I walked into Commons early yesterday morning and saw blue-gray smears dotting the foreheads of a handful of my classmates. I'm embarrassed to admit that I was strangely surprised. Of course, I knew that it was Ash Wednesday. I knew that the beads and colored drinks from last night's Feb Club party were to celebrate Mardi Gras -- the last great celebration before the temperance of the Lenten season. But it still felt odd to see my classmates wear their religion so prominently on their foreheads. It was hard not to feel self-conscious on their behalf.
But I can't say that I didn't feel a little bit jealous, either. I've been an atheist since I was old enough to drive, and I don't find the stories in the Bible any more believable now than I did when I was 16. But atheists still miss out on a comfort provided by religion -- not necessarily in the beliefs per se, but in the ritual of it all.
I love Christmas far more than I have any right to, and I'd guess that I love it for the exact same reasons most Christians love it: there's something really special about spending time with family, giving thoughtfully to those in need and those we care about and listening to nostalgic music while drinking hot cocoa by the fire with your cats (or dogs, or grandparents). I don't see why Christianity is necessary to enjoy any of that, and I refuse to let the faithful have all the fun.
So it bothers me when other atheists are too quick to do away with the beauty religion cultivates, as if it were necessary to toss the beauty out right along with the cosmology. I think we make a mistake when we fail to distinguish the form from the content of religion.
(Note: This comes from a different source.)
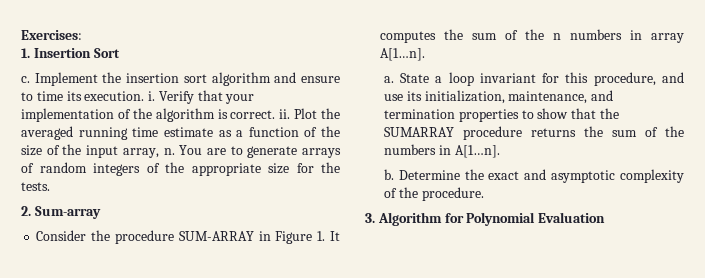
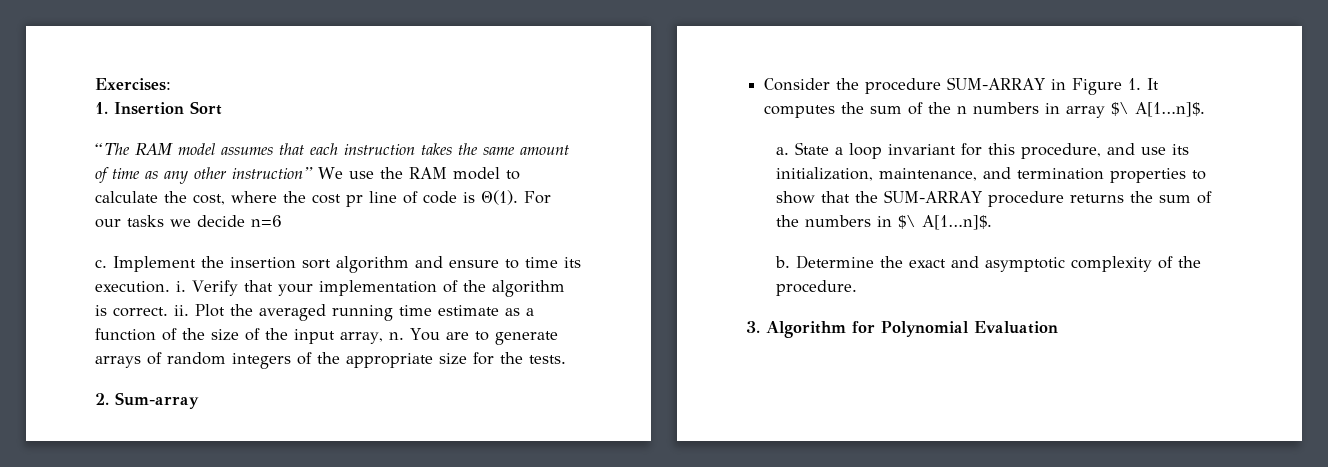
+ “The RAM model assumes that each instruction takes the same amount of time as any other instruction” We use the RAM model to calculate the cost, where the cost pr line of code is Θ(1). For our tasks we decide n=6
- Consider the procedure SUM-ARRAY in Figure 1. It computes the sum of the n numbers in array A[1…n].
+ Consider the procedure SUM-ARRAY in Figure 1. It computes the sum of the n numbers in array $\ A[1…n]$.
- State a loop invariant for this procedure, and use its initialization, maintenance, and termination properties to show that the SUMARRAY procedure returns the sum of the numbers in A[1…n].
+ State a loop invariant for this procedure, and use its initialization, maintenance, and termination properties to show that the SUM-ARRAY procedure returns the sum of the numbers in $\ A[1…n]$.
Doing away with both is like smashing a glass because we don't like the drink inside it.
Depending on context, the exact same techniques can serve propaganda when used by fascists or public service announcements when used by our government. The form is all the same, of course. Good advertising is good advertising. But what matters is what the advertisements are about. Goebbels was an evil man, but he could sure sell a point. If we can use his talents for good, why not?
I see the practices of religion a lot like how I see advertising. If there's one thing religions have gotten down since the Agricultural Revolution, it's enriching the human experience through ritual. So why not borrow some of that, even if the content that currently fills it leaves something to be desired? Not that I'm comparing Christians to fascists.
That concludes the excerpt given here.